J'ai pourtant beaucoup lu autour de la Shoah, malmenée à chaque fois, horrifiée, découragée, meurtrie, mais sauvegardant une capacité à mentaliser puisque toute rationalisation est impossible.
Cette fois, que nenni. Jean Claude Grumberg m'avait touchée en plein coeur.
Et puis j'ai compris que cela avait trait à la forme. Un conte. Un conte qui, dans l'usage, s'adresse à des enfants. Qui fait peur, certes, mais qui permet d'exorciser l'effroi. Bettelheim l'avait expérimenté tout comme Freud avant lui, le conte plonge directement "dans les parties les plus primitives de la psyché", prenant ainsi une valeur thérapeutique et constructive. Bettelheim suggère que "le conte aide l'enfant à découvrir le sens profond de la vie tout en le divertissant. Les contes stimulent l'imaginaire de l'enfant et l'aident à voir clair dans ses émotions mais aussi à prendre conscience de ses difficultés tout en lui proposant des solutions possibles aux problèmes qui le troublent. " (1)

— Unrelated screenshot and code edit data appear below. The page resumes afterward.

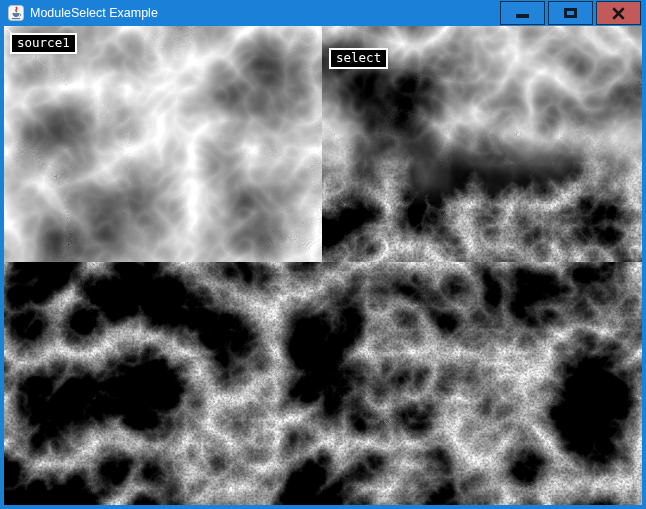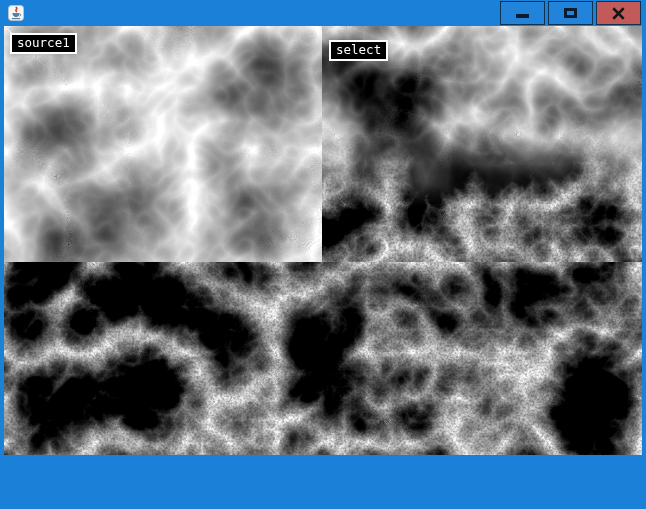"ModuleSelect Example" div.title-text { html: none -> <div>ModuleSelect Example</div> }
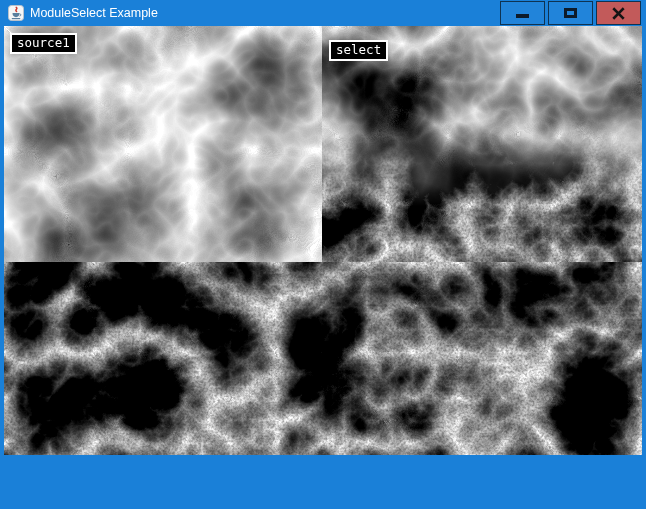"source1" .client { height: 429px -> 479px }
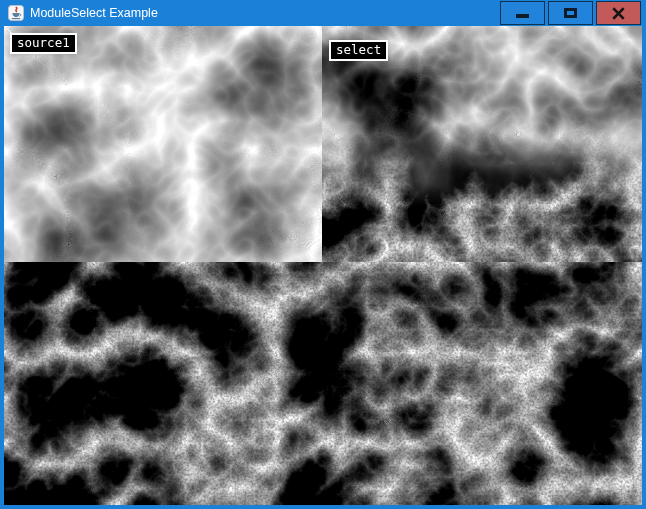"select" .lbl-select { top: 14px -> 22px }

En inversant les codes, Jean Claude Grumberg nous propose un sophisme infernal dont il joue même dans son épilogue.
Mon âme d'enfant a adhéré à cette petite musique avant de se fracasser contre la réalité.
C'est là toute la puissance de ce texte qui fourvoie le lecteur dans les méandres archaïques de l'enfance, avant de le laisser, nu et pauvre comme Job, face à une réalité implacable.
Oui, des hommes, femmes, enfants, vieillards ont enfumé les ciels de l'est. Oui, des presque vivants sont revenus et ont cherché en vain leur enfant. Oui des méchants traquaient ceux qu'ils croyaient sans coeur. Et, sûrement, dans quelque bois lointain, une pauvre bûcheronne a vu inlassablement passer des trains où agonisait l'humanité.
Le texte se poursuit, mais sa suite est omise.